TJMG 0023002-46.2021.8.13.0512
CIVILEMENTA: APELAÇÃO CRIMINAL. TRÁFICO DE DROGAS (ARTIGO 33, CAPUT, LEI 11.343/06). BUSCA DOMICILIAR. ESTADO DE FLAGRÂNCIA. ILEGALIDADE DA DILIGÊNCIA. AFASTADA. DESCLASSIFICAÇÃO PARA USO. IMPOSSIBILIDADE. AUTORIA E MATERIALIDADE DO DELITO DE TRÁFICO. COMPROVADAS. CONFISSÃO ESPONTÂNEA. RECONHECIMENTO. REVISÃO DA DOSIMETRIA DA PENA. NECESSIDADE. PROVIMENTO PARCIAL.
1. A busca domiciliar é legítima quando amparada em fundadas razões que indiquem situação de flagrante delito, dispensando-se o mandado judicial em crimes de natureza permanente, como o tráfico de entorpecentes (Tema 280 STF). O consentimento verbal do morador, confirmado pelos depoimentos dos agentes públicos, possui presunção de veracidade e validade jurídica, independentemente de termo escrito.
2. A condenação por tráfico deve ser mantida ante a apreensão de natureza e variedade de drogas (crack e maconha), balança de precisão e informações prévias de "delivery" de entorpecentes. Tais elementos, somados ao histórico criminal do réu, afastam a presunção de usuário estabelecida no Tema 506 do STF.

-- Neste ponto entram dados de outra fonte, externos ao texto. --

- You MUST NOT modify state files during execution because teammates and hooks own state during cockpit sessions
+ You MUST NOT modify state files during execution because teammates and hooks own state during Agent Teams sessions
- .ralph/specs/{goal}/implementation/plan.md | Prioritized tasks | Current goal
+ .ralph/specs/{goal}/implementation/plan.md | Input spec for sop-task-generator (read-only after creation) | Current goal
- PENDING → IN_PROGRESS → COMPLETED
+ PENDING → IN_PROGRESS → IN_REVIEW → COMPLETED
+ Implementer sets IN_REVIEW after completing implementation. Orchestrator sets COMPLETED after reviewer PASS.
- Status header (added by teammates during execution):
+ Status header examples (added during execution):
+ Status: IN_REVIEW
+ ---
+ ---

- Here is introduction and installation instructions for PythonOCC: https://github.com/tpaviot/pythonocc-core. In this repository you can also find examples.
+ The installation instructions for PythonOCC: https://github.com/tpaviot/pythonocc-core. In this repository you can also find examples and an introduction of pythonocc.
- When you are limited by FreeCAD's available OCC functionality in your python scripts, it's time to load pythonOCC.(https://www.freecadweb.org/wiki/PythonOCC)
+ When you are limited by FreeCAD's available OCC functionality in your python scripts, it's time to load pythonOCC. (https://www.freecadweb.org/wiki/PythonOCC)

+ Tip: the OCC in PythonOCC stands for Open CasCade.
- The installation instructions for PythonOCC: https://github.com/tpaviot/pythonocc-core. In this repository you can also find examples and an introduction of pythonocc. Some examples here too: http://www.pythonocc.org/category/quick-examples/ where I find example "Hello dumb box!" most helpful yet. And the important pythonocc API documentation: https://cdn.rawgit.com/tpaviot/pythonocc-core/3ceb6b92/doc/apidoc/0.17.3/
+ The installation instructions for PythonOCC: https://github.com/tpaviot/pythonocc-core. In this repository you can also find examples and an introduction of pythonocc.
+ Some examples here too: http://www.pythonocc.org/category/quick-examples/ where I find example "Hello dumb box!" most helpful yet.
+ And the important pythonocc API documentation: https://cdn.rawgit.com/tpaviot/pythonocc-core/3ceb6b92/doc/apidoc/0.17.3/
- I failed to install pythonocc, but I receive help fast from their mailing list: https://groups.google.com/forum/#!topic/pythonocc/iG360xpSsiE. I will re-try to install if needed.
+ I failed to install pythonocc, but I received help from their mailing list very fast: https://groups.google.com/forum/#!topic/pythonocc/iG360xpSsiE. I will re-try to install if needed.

3. Segundo a Súmula 545 do STJ, quando a confissão do réu é utilizada para a formação do convencimento do julgador quanto à autoria, ele faz jus à atenuante do art. 65, III, "d", do Código Penal, ainda que a confissão seja parcial ou qualificada. No caso, o réu admitiu a propriedade das drogas em ambas as fases processuais, o que fundamentou o édito condenatório.
4.Preliminar rejeitada e dado parcial provimento ao recurso.